◆ **Required action**
Skip any pictures. Repeat the data exactly, from its first line through the line that holds "currentRatio, 2022: none -> 3", both included.

◆ **Exercise inputs**
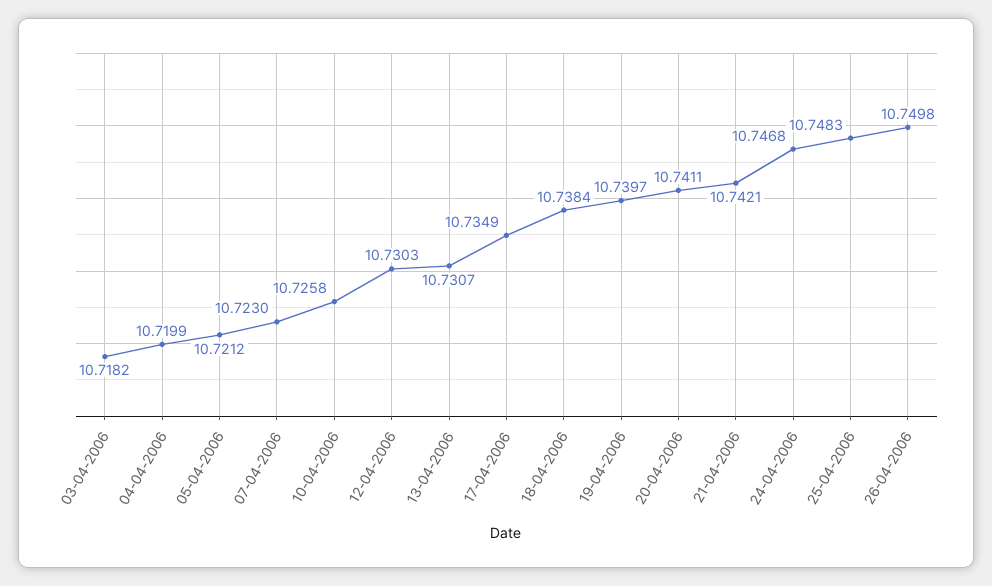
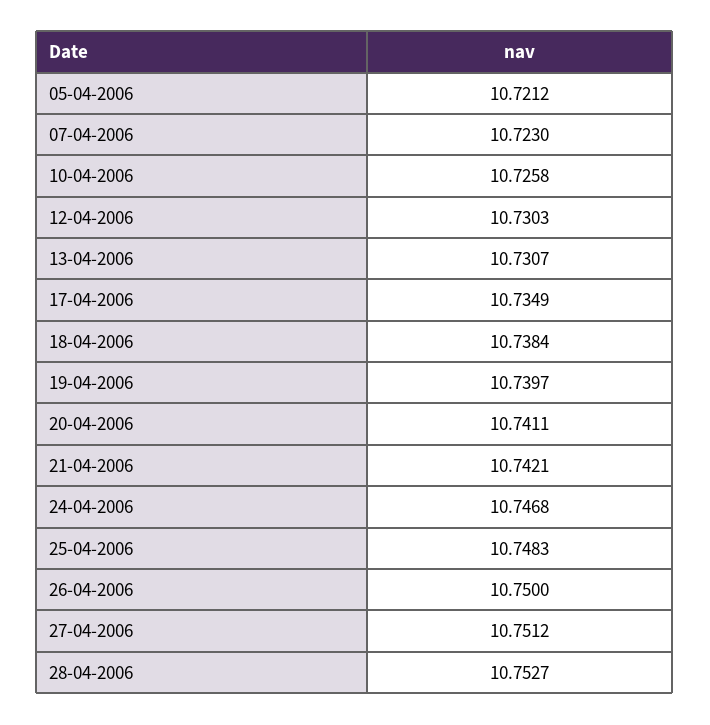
03-04-2006: 10.7182 -> none
04-04-2006: 10.7199 -> none
26-04-2006: 10.7498 -> 10.75
27-04-2006: none -> 10.7512
28-04-2006: none -> 10.7527

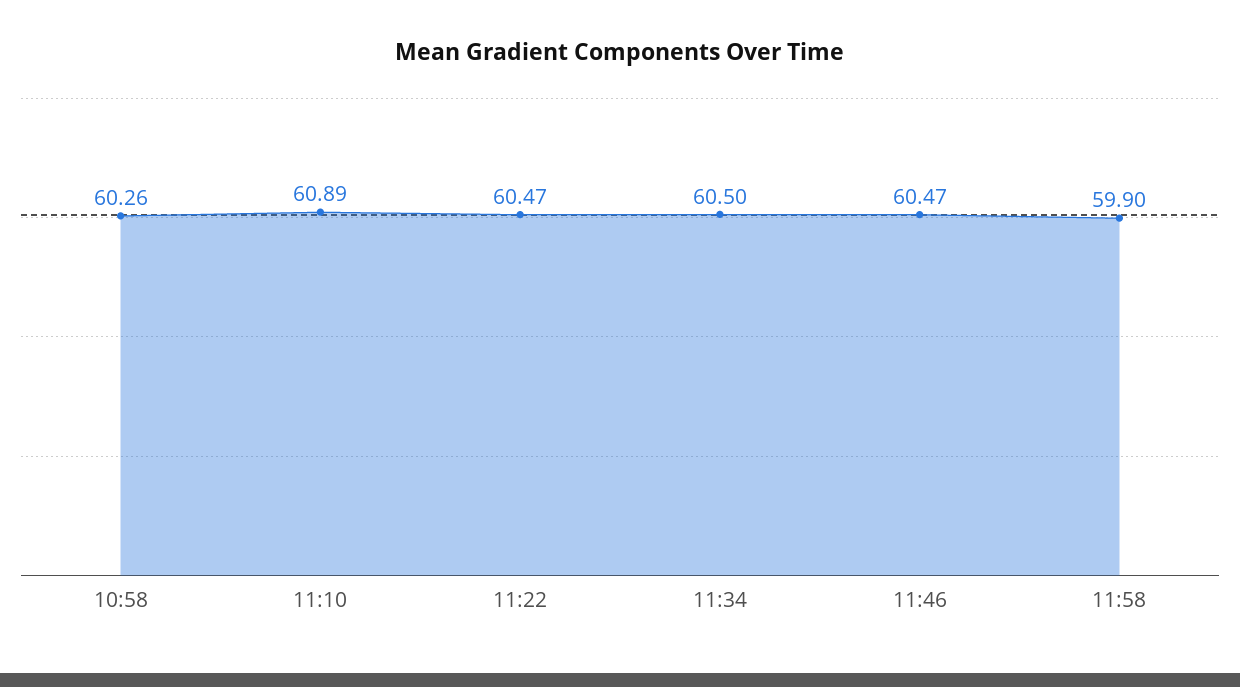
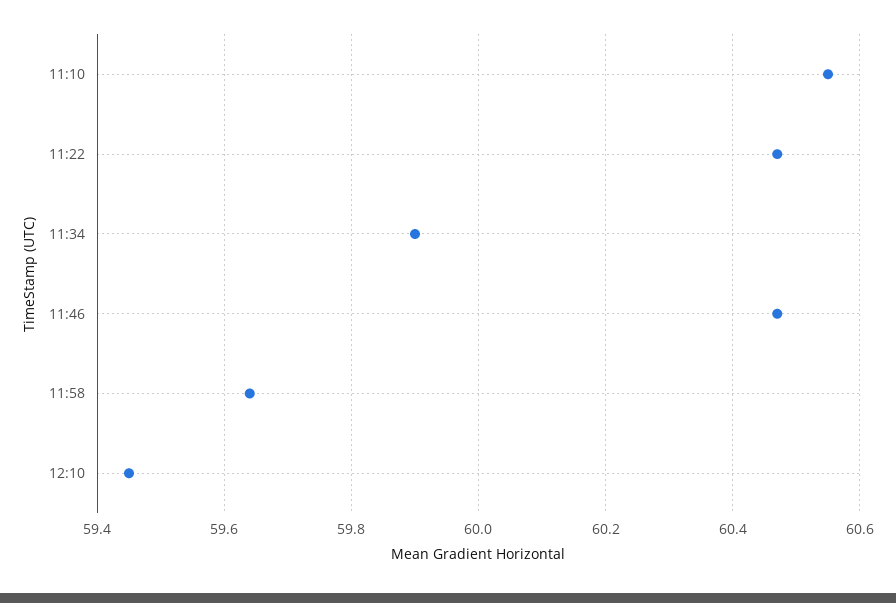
10:58: 60.26 -> none
11:10: 60.89 -> 60.55
11:34: 60.5 -> 59.9
11:58: 59.9 -> 59.65
12:10: none -> 59.45

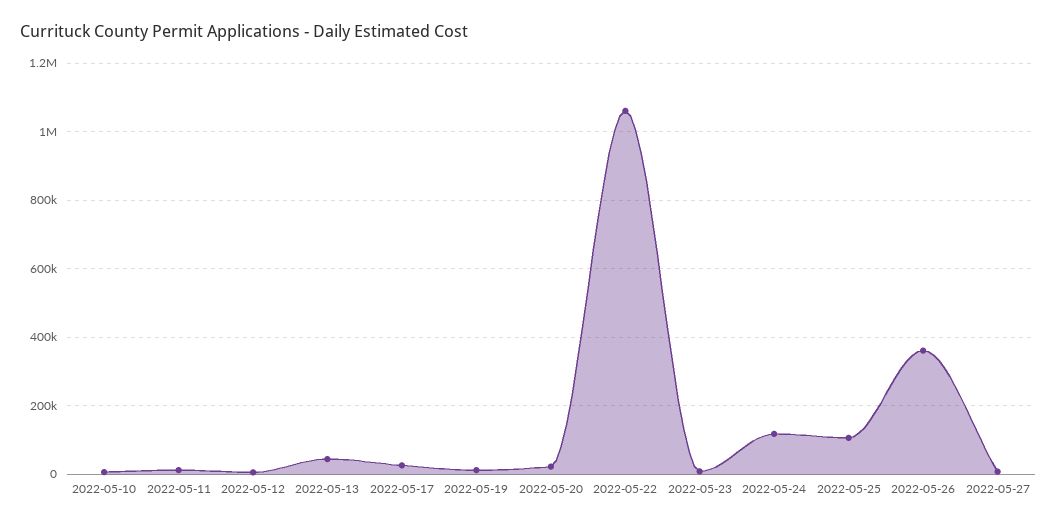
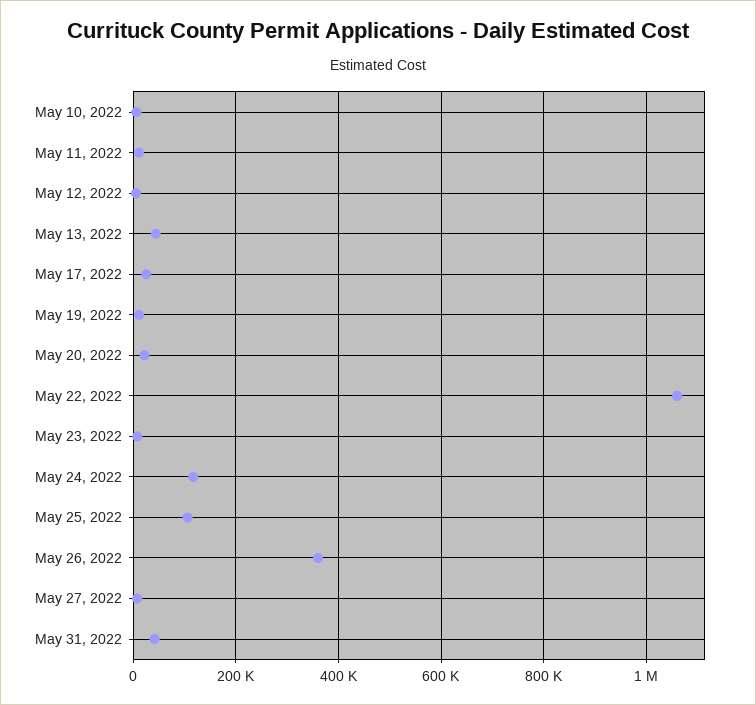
May 31, 2022: none -> 40000

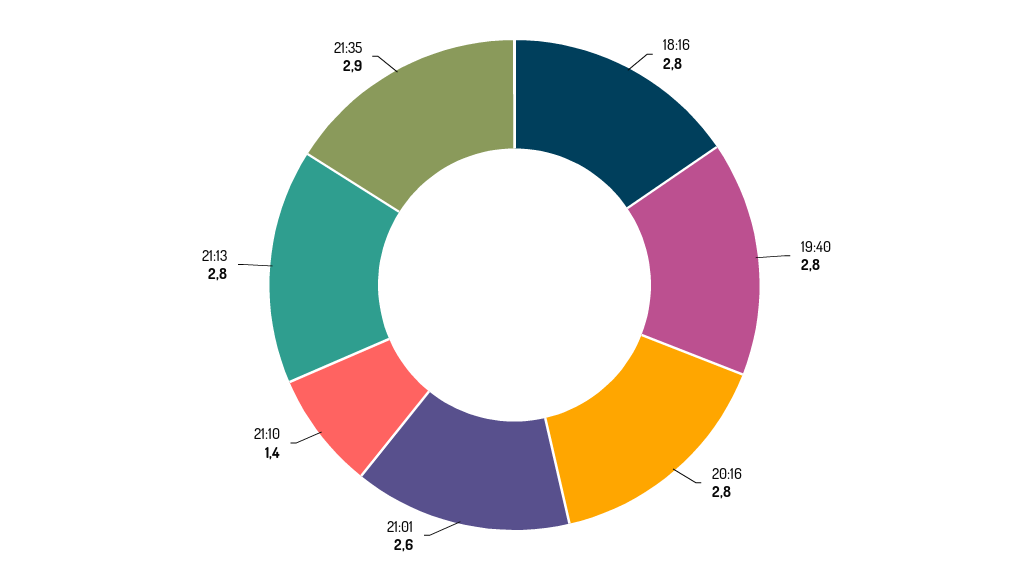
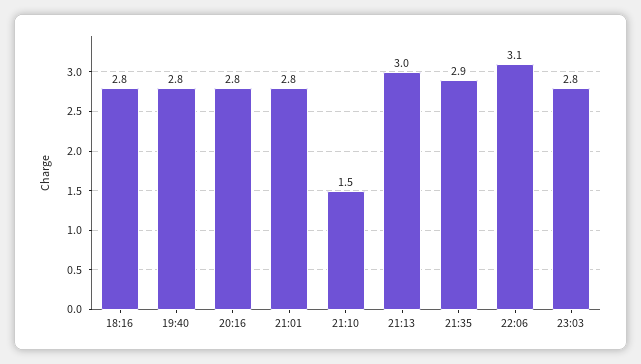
21:01: 2.6 -> 2.8
21:10: 1.4 -> 1.5
21:13: 2.8 -> 3
22:06: none -> 3.1
23:03: none -> 2.8

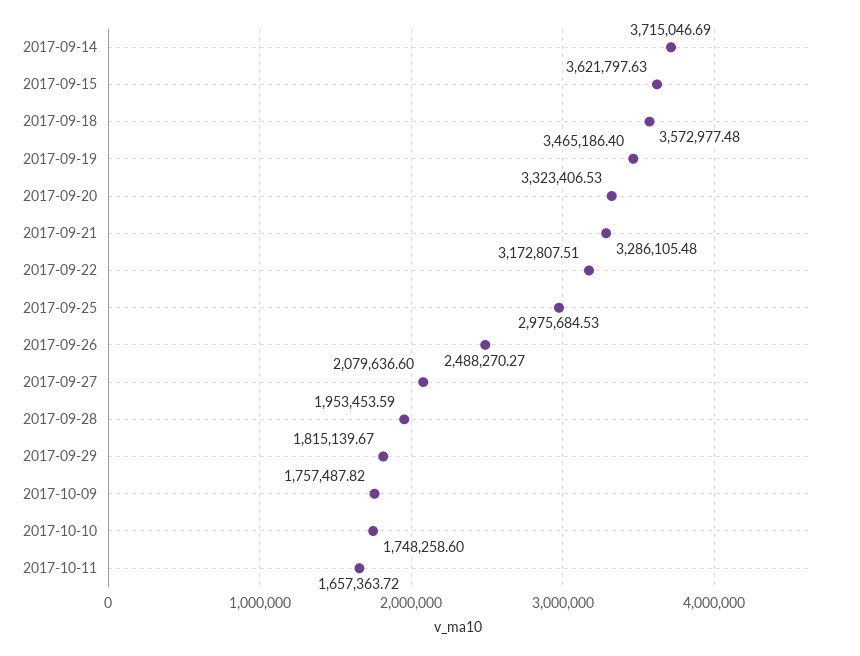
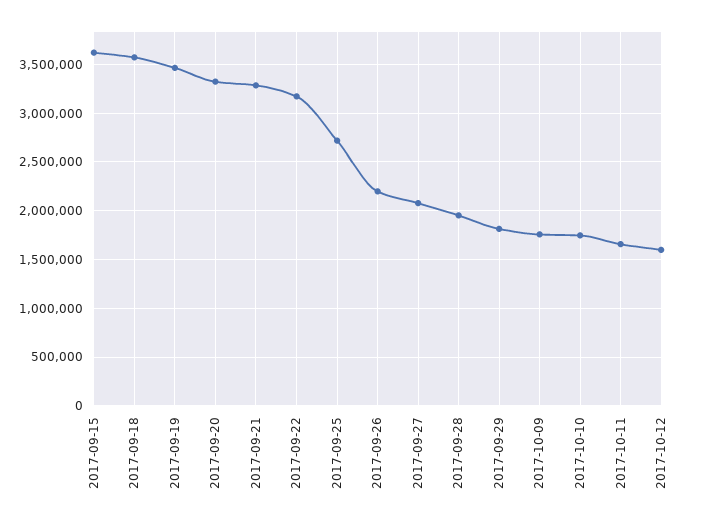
2017-09-14: 3715046.69 -> none
2017-09-25: 2975684.53 -> 2700000
2017-09-26: 2488270.27 -> 2200000
2017-10-12: none -> 1600000

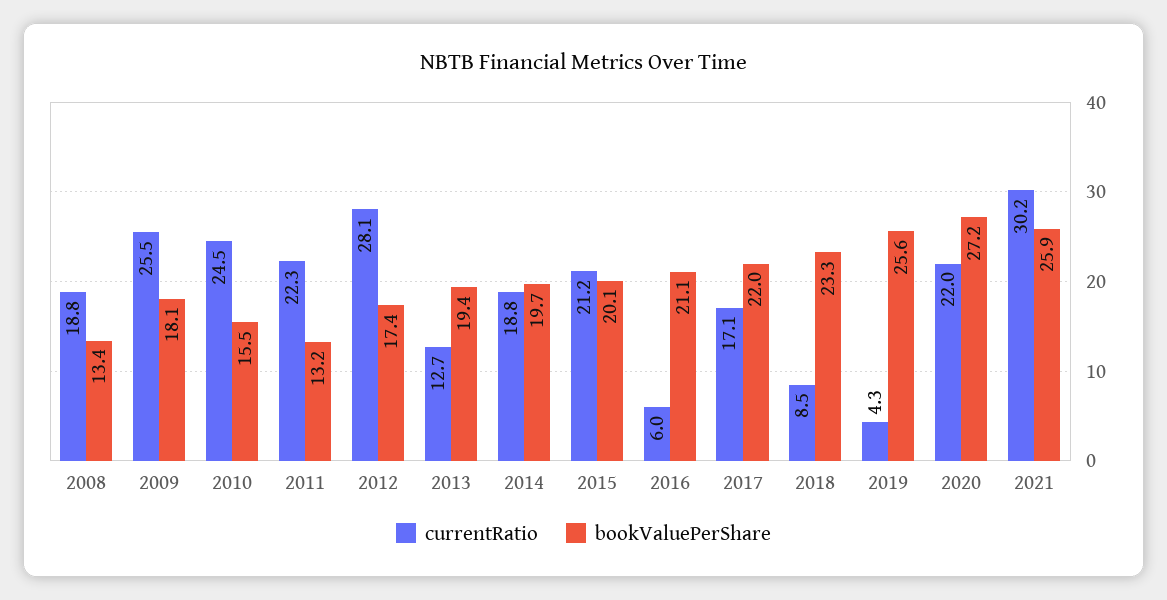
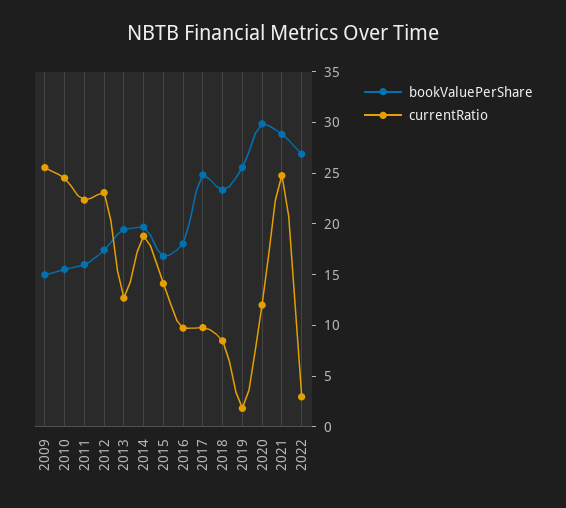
currentRatio, 2008: 18.8 -> none
bookValuePerShare, 2008: 13.4 -> none
bookValuePerShare, 2009: 18.1 -> 15
bookValuePerShare, 2011: 13.2 -> 16
currentRatio, 2012: 28.1 -> 23
currentRatio, 2015: 21.2 -> 14
bookValuePerShare, 2015: 20.1 -> 17
currentRatio, 2016: 6 -> 10
bookValuePerShare, 2016: 21.1 -> 18
currentRatio, 2017: 17.1 -> 10
bookValuePerShare, 2017: 22 -> 25
currentRatio, 2019: 4.3 -> 2
currentRatio, 2020: 22 -> 12
bookValuePerShare, 2020: 27.2 -> 30
currentRatio, 2021: 30.2 -> 25
bookValuePerShare, 2021: 25.9 -> 29
bookValuePerShare, 2022: none -> 27
currentRatio, 2022: none -> 3

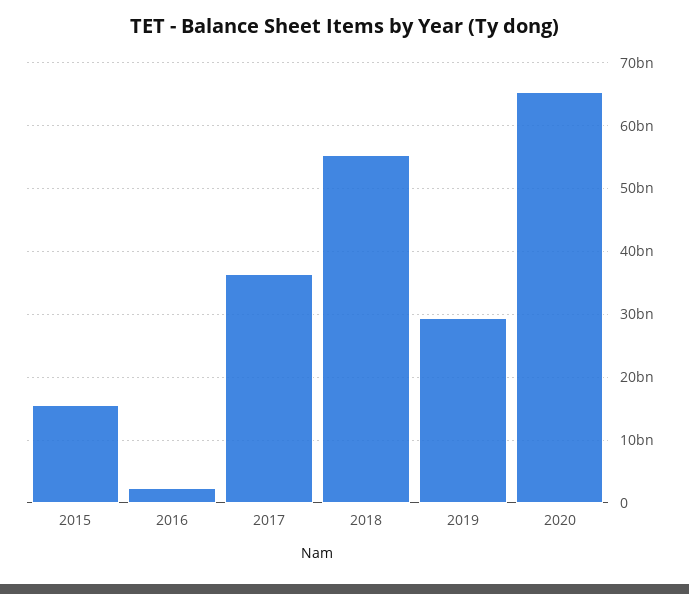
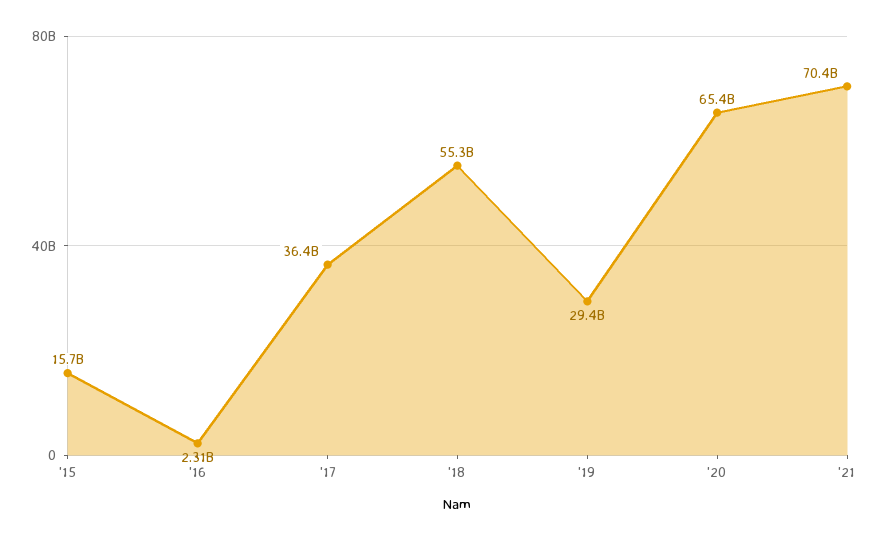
'21: none -> 70400000000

◆ **Response area**
03-04-2006: 10.7182 -> none
04-04-2006: 10.7199 -> none
26-04-2006: 10.7498 -> 10.75
27-04-2006: none -> 10.7512
28-04-2006: none -> 10.7527

10:58: 60.26 -> none
11:10: 60.89 -> 60.55
11:34: 60.5 -> 59.9
11:58: 59.9 -> 59.65
12:10: none -> 59.45

May 31, 2022: none -> 40000

21:01: 2.6 -> 2.8
21:10: 1.4 -> 1.5
21:13: 2.8 -> 3
22:06: none -> 3.1
23:03: none -> 2.8

2017-09-14: 3715046.69 -> none
2017-09-25: 2975684.53 -> 2700000
2017-09-26: 2488270.27 -> 2200000
2017-10-12: none -> 1600000

currentRatio, 2008: 18.8 -> none
bookValuePerShare, 2008: 13.4 -> none
bookValuePerShare, 2009: 18.1 -> 15
bookValuePerShare, 2011: 13.2 -> 16
currentRatio, 2012: 28.1 -> 23
currentRatio, 2015: 21.2 -> 14
bookValuePerShare, 2015: 20.1 -> 17
currentRatio, 2016: 6 -> 10
bookValuePerShare, 2016: 21.1 -> 18
currentRatio, 2017: 17.1 -> 10
bookValuePerShare, 2017: 22 -> 25
currentRatio, 2019: 4.3 -> 2
currentRatio, 2020: 22 -> 12
bookValuePerShare, 2020: 27.2 -> 30
currentRatio, 2021: 30.2 -> 25
bookValuePerShare, 2021: 25.9 -> 29
bookValuePerShare, 2022: none -> 27
currentRatio, 2022: none -> 3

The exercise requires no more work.